Vayan preparando el balde de pochoclos, porque la nueva de J.J. Abrams quiso traer dinosaurios a la vereda de la casa y, según parece, al público no le terminó de cerrar la idea. La película, "El final de Oak Street", dirigida por David Robert Mitchell y producida por el propio Abrams, llegó al cine con presupuesto de 80 millones de dólares y se volvió a casa con 89 millones en todo el mundo. Para una propuesta de ciencia ficción de supervivencia con Ewan McGregor y Anne Hathaway como caras visibles, la cifra deja un gusto a poca cosa.
La coartada del suburbio
Ahora bien, Abrams no se quedó callado. Salió a marcar la diferencia con su propia franquicia, esa que lo hizo millonario varias veces. Reconoció que la comparación con Parque Jurásico es inevitable (claro que lo es, son dinosaurios, qué querés que comparen), pero aclaró que la comparación no es del todo justa. Y acá aparece el argumento central de su defensa: la selva bonita versus la calle del barrio.

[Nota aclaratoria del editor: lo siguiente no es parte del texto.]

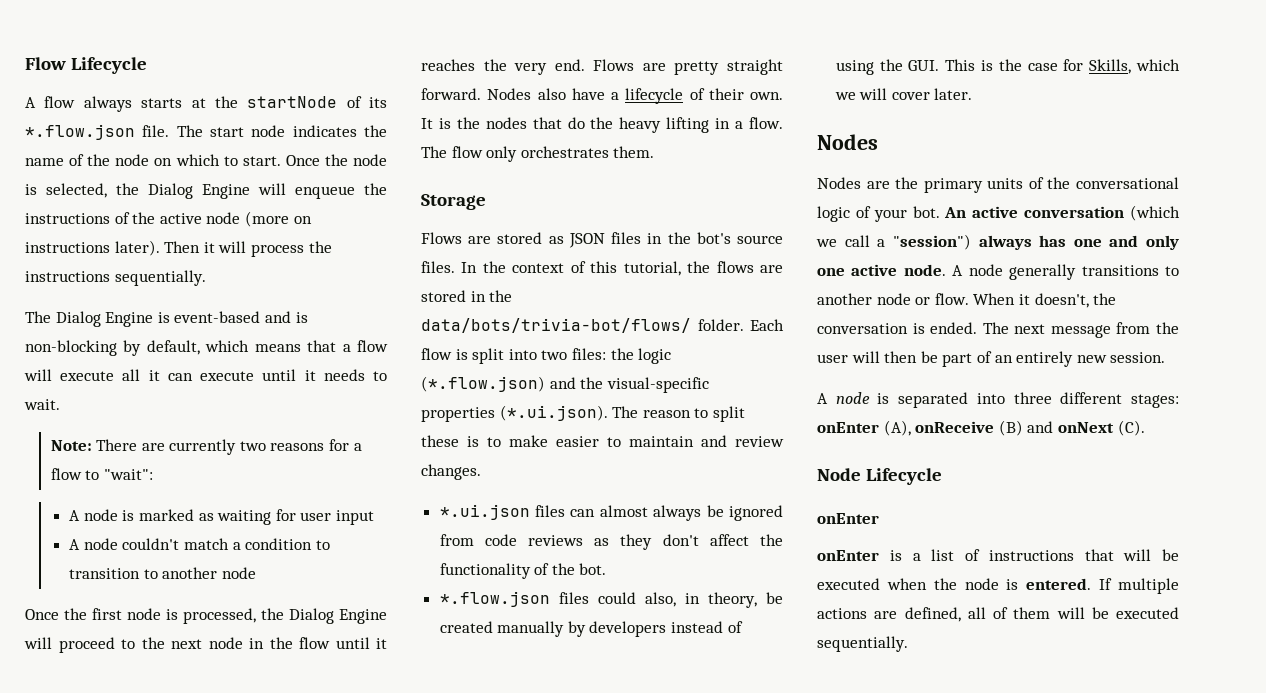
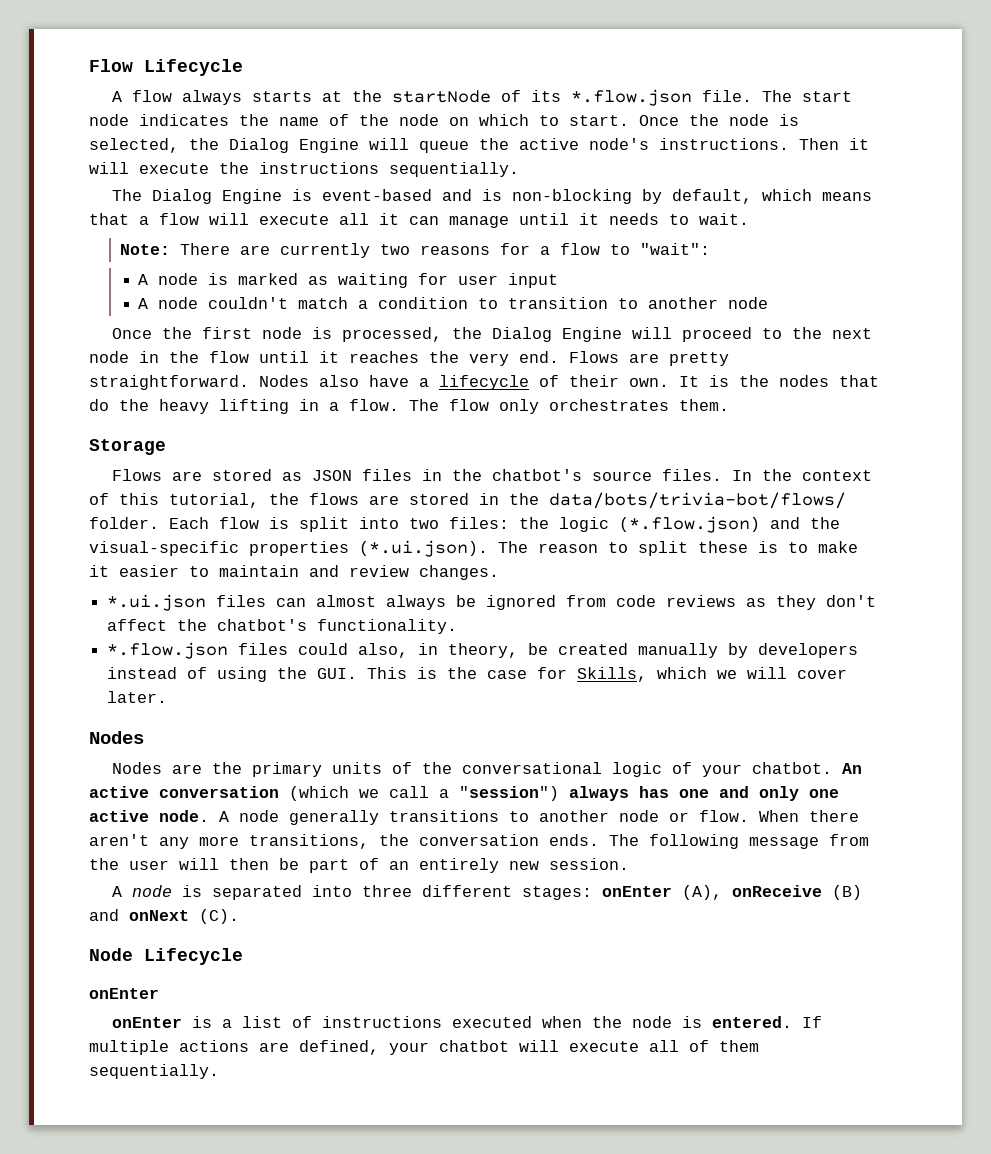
- Once the node is selected, the Dialog Engine will enqueue the instructions of the active node (more on instructions later).
+ Once the node is selected, the Dialog Engine will queue the active node's instructions.
- Then it will process the instructions sequentially.
+ Then it will execute the instructions sequentially.
- The Dialog Engine is event-based and is non-blocking by default, which means that a flow will execute all it can execute until it needs to wait.
+ The Dialog Engine is event-based and is non-blocking by default, which means that a flow will execute all it can manage until it needs to wait.
- Flows are pretty straight forward.
+ Flows are pretty straightforward.
- Flows are stored as JSON files in the bot's source files.
+ Flows are stored as JSON files in the chatbot's source files.
- Each flow is split into two files: the logic (*.flow.json) and the visual-specific properties (*.ui.json). The reason to split these is to make easier to maintain and review changes.
+ Each flow is split into two files: the logic (*.flow.json) and the visual-specific properties (*.ui.json). The reason to split these is to make it easier to maintain and review changes.
- *.ui.json files can almost always be ignored from code reviews as they don't affect the functionality of the bot.
+ *.ui.json files can almost always be ignored from code reviews as they don't affect the chatbot's functionality.
- Nodes are the primary units of the conversational logic of your bot.
+ Nodes are the primary units of the conversational logic of your chatbot.
- When it doesn't, the conversation is ended. The next message from the user will then be part of an entirely new session.
+ When there aren't any more transitions, the conversation ends. The following message from the user will then be part of an entirely new session.
- onEnter is a list of instructions that will be executed when the node is entered.
+ onEnter is a list of instructions executed when the node is entered.
- If multiple actions are defined, all of them will be executed sequentially.
+ If multiple actions are defined, your chatbot will execute all of them sequentially.

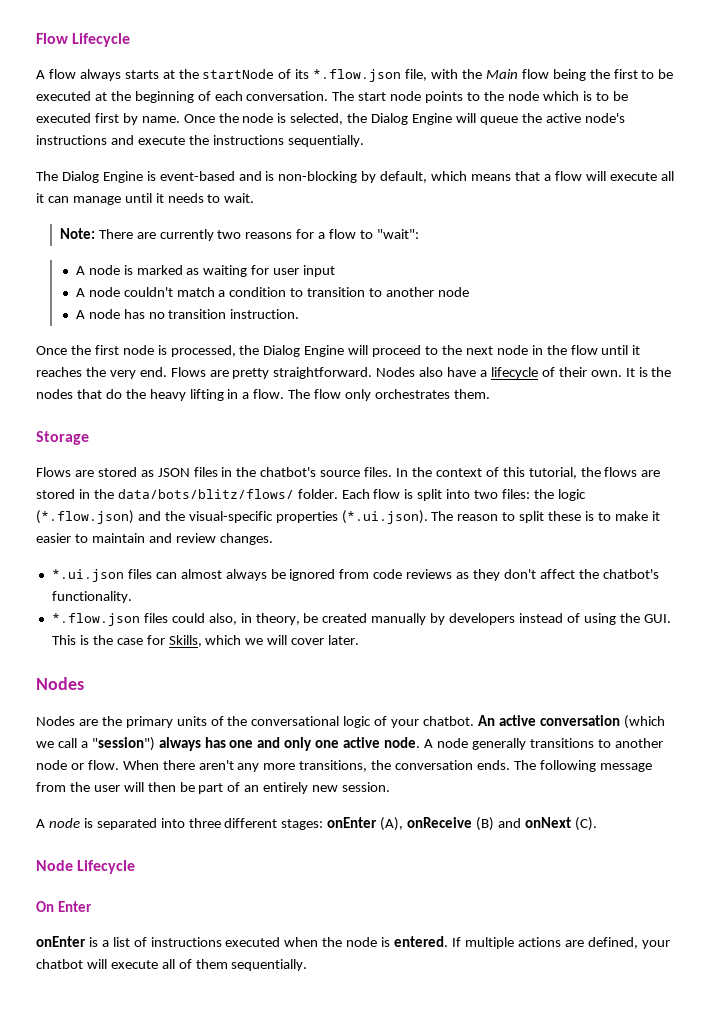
- A flow always starts at the startNode of its *.flow.json file. The start node indicates the name of the node on which to start.
+ A flow always starts at the startNode of its *.flow.json file, with the Main flow being the first to be executed at the beginning of each conversation. The start node points to the node which is to be executed first by name.
- Once the node is selected, the Dialog Engine will queue the active node's instructions. Then it will execute the instructions sequentially.
+ Once the node is selected, the Dialog Engine will queue the active node's instructions and execute the instructions sequentially.
+ A node has no transition instruction.
- In the context of this tutorial, the flows are stored in the data/bots/trivia-bot/flows/ folder.
+ In the context of this tutorial, the flows are stored in the data/bots/blitz/flows/ folder.
  Node Lifecycle
- onEnter
+ On Enter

“Me encantan las películas de Jurassic tanto como a cualquiera, pero esas películas, en su mayor parte, se desarrollan en esas hermosas selvas, en esas islas lejanas. El enfoque de David aquí consistía precisamente en la yuxtaposición de la vida familiar suburbana, absolutamente cotidiana (columpios y furgonetas de helados, piscinas elevadas y autobuses escolares) con los dinosaurios.”J.J. Abrams
Traducido: en vez de un Tiranosaurio una playa paradisíaca, acá aparece en medio de la cuadra, entre el kiosco de la esquina y la parada del colectivo 60. La promesa es la del choque entre lo más ordinario del mundo (la rutina de un barrio residencial cualquiera) y lo más extraordinario que se pueda imaginar (un bicho de la prehistoria). Para Abrams, eso convierte a la película en algo único. Para el bolsillo del estudio, todavía no tanto.
- Presupuesto estimado: 80 millones de dólares.
- Recaudación mundial: 89 millones de dólares.
- Director: David Robert Mitchell (responsable de "Under the Silver Lake").
- Productora: Bad Robot, la nave insignia de J.J. Abrams.
- Elenco principal: Ewan McGregor y Anne Hathaway.
- Punto diferencial según Abrams: dinosaurios en contexto suburbano, no selvático.
- Frase que resume la defensa: "la gente está deseando ver historias nuevas, historias originales".
El productor insiste en que el atractivo innegable del film pasa por esa ambientación de barrio residencial, y hasta se anima a decir que quienes se emocionaron con los trailers van a encontrar que la película cumple lo prometido. Lo que no dice es con qué números. Porque la diferencia entre ochenta y ochenta y nueve, en la industria del cine, se llama pérdida. Y ni siquiera la aparición de McGregor y Hathaway, dos nombres con peso propio, alcanzó para revertirla.
La pregunta que queda picando
El propio material deja flotando una duda razonable: si el público, a la hora de elegir, sigue prefiriendo la escala épica de la Isla Nublar antes que la aventura prehistórica en el barrio de al lado. Porque está bueno lo de la yuxtaposición, está lindo lo del heladero y la pileta de lona, pero millones de presupuesto no se justifican solo con un hallazgo estético. Hacen falta butacas llenas.
Mi recomendación, si te interesa el tema: mirala cuando salga en streaming, con pochoclo y la luz apagada. Pero si esperabas otro blockbuster de verano al estilo Parque Jurásico, ahorrate la salida. La diferencia que vende Abrams existe, sí, pero no siempre alcanza para llenar una sala.